/SmartPatch

Primary LanguagePythonMIT LicenseMIT

License: MIT Python 3.7

SmartPatch: Improving Handwritten Word Imitation with Patch Discriminators

GANwritingVsSmartPatch

This is the official code for SmartPatch: Improving Handwritten Word Imitation with Patch Discriminators published in ICDAR21.

Abstract

As of recent generative adversarial networks have allowed for big leaps in the realism of generated images in diverse domains, not the least of which being handwritten text generation. The generation of realistic-looking hand-written text is important because it can be used for data augmentation in handwritten text recognition (HTR) systems or human-computer interaction. We propose SmartPatch, a new technique increasing the performance of current state-of-the-art methods by augmenting the training feedback with a tailored solution to mitigate pen-level artifacts. We combine the well-known patch loss with information gathered from the parallel trained handwritten text recognition system and the separate characters of the word. This leads to a more enhanced local discriminator and results in more realistic and higher-quality generated handwritten words.

Dataset preparation

Training is done on the IAM dataset.
First download the IAM word level dataset, then execute prepare_dataset.sh [folder of iamdb dataset] to prepared the dataset for training.
Afterwards, refer your folder in load_data.py (search img_base).
I recommend to keep the folder at the default ./dataset.
If you want to move the dataset somewhere else, it is simpler to symlink your storage location to ./dataset, rather than changing the dataset location everywhere.

How to train it?

run the training with:

python main_run.py id save_weights image_folder [--additional discriminator]

save_weights is the path for storing checkpoints as .model and logging dictonaries as .pickle files. The image_folder prints out sample images during the training process.

[id] should be either:

  • 0 if you want to start a fresh training session
  • the id of the model in the save_weights directory, e.g. 1000 if you have a model named contran-1000.model.
  • -1 if you want to train from the latest checkpoint

You can choose the additional discriminators using the flags (run --help for info). Note that the nomenclature in this repo is a little different than the one used in the paper:

  • Naive patches only use rolling patches (just like in the paper)
  • Smart patches center the patches on the characters, but does not inject character information. In the paper this is called "centered patch"
  • Character patches center the patches and inject the character information. This is what the paper refers to as "smartpatch"

Additionally to the discriminators described in the paper, there's a discriminator that injects style information, though this one performs worse than the others according to our benchmarks.

Benchmarking

You can generate a synthetic pseudo-IAM dataset by running

python generatePseudoIAM.py save_weights destination [--additional discriminator]

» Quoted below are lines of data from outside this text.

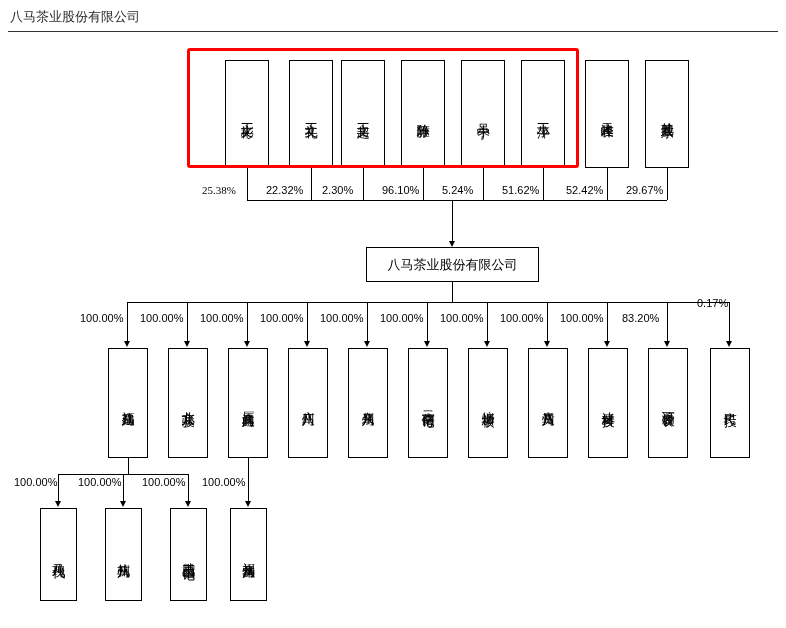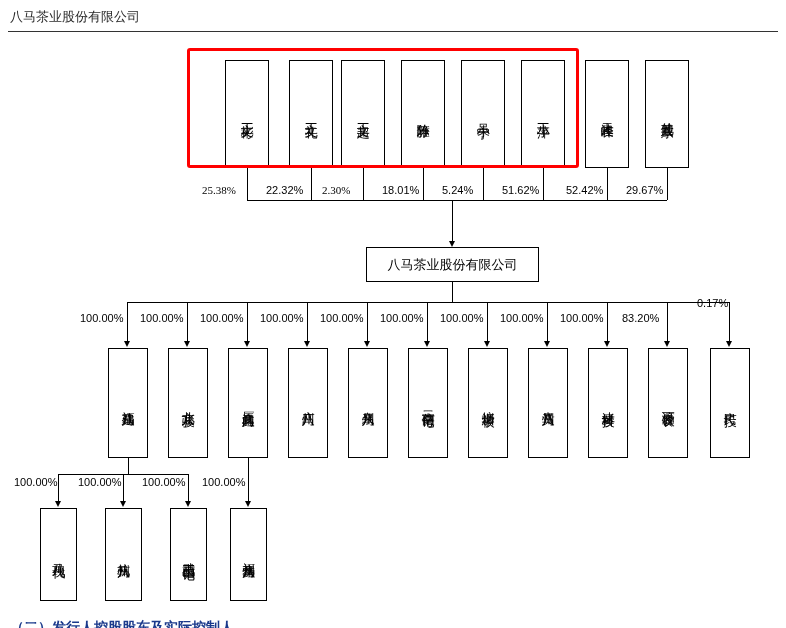--- a/index.html
+++ b/index.html
@@ -174,7 +174,7 @@
 
   <div class="pct" style="left:202px; top:184px;font-family:Liberation Serif, serif;">25.38%</div>
   <div class="pct" style="left:266px; top:184px;">22.32%</div>
-  <div class="pct" style="left:322px; top:184px;font-family:Liberation Serif, serif;">2.30%</div>
+  <div class="pct" style="left:322px; top:184px;">2.30%</div>
   <div class="pct" style="left:382px; top:184px;">18.01%</div>
   <div class="pct" style="left:442px; top:184px;">5.24%</div>
   <div class="pct" style="left:502px; top:184px;">51.62%</div>

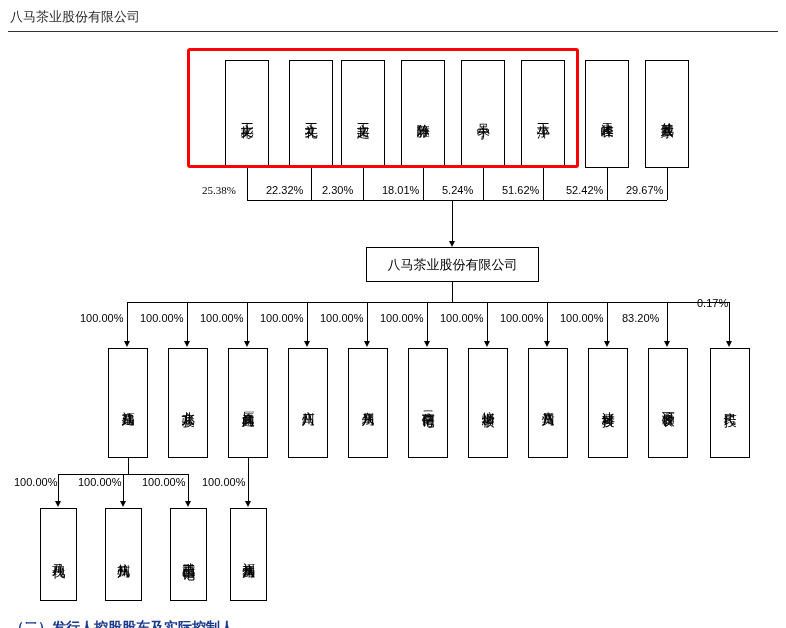--- a/index.html
+++ b/index.html
@@ -175,7 +175,7 @@
   <div class="pct" style="left:202px; top:184px;font-family:Liberation Serif, serif;">25.38%</div>
   <div class="pct" style="left:266px; top:184px;">22.32%</div>
   <div class="pct" style="left:322px; top:184px;">2.30%</div>
-  <div class="pct" style="left:382px; top:184px;">18.01%</div>
+  <div class="pct" style="left:382px; top:184px;">96.10%</div>
   <div class="pct" style="left:442px; top:184px;">5.24%</div>
   <div class="pct" style="left:502px; top:184px;">51.62%</div>
   <div class="pct" style="left:566px; top:184px;">52.42%</div>

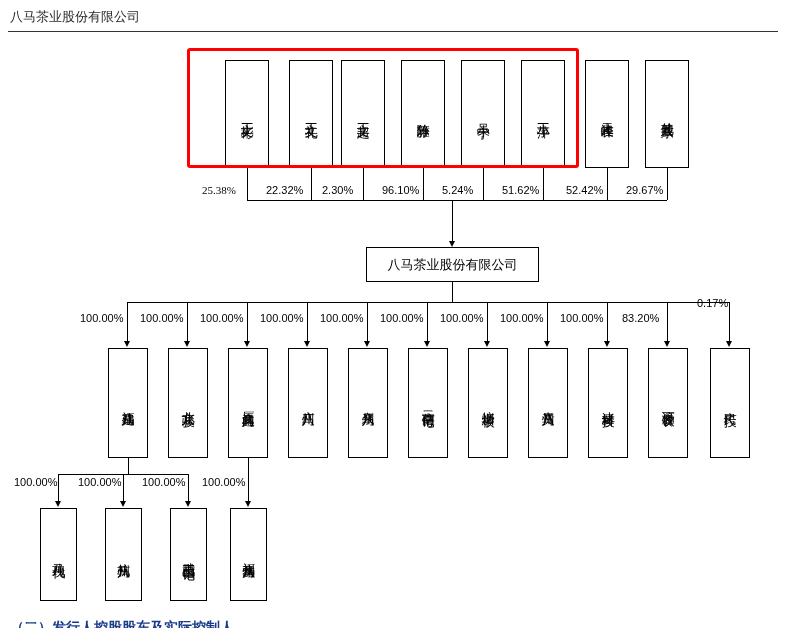--- a/index.html
+++ b/index.html
@@ -300,7 +300,6 @@
     <span class="vtext">福州鑫八马</span>
   </div>
 
-  <div class="bottom-text">（二）发行人控股股东及实际控制人</div>
 
 </div>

For convenience genPseudoIam.sh will generate all synthetic datasets into the HTR Benchmarking directory. (you may need to change the location of your models) For training the HTR system, look at the test.py in the HTR Benchmarking directory and at the original repository

How to cite

Please cite

@InProceedings{10.1007/978-3-030-86549-8_18,
author="Mattick, Alexander
and Mayr, Martin
and Seuret, Mathias
and Maier, Andreas
and Christlein, Vincent",
editor="Llad{\'o}s, Josep
and Lopresti, Daniel
and Uchida, Seiichi",
title="SmartPatch: Improving Handwritten Word Imitation with Patch Discriminators",
booktitle="Document Analysis and Recognition -- ICDAR 2021",
year="2021",
publisher="Springer International Publishing",
address="Cham",
pages="268--283",
abstract="As of recent generative adversarial networks have allowed for big leaps in the realism of generated images in diverse domains, not the least of which being handwritten text generation. The generation of realistic-looking handwritten text is important because it can be used for data augmentation in handwritten text recognition (HTR) systems or human-computer interaction. We propose SmartPatch, a new technique increasing the performance of current state-of-the-art methods by augmenting the training feedback with a tailored solution to mitigate pen-level artifacts. We combine the well-known patch loss with information gathered from the parallel trained handwritten text recognition system and the separate characters of the word. This leads to a more enhanced local discriminator and results in more realistic and higher-quality generated handwritten words.",
isbn="978-3-030-86549-8"
}

Acknowledgements

We thank the researchers at for releasing the code to the HTR and GANwriting systems on which this code is based.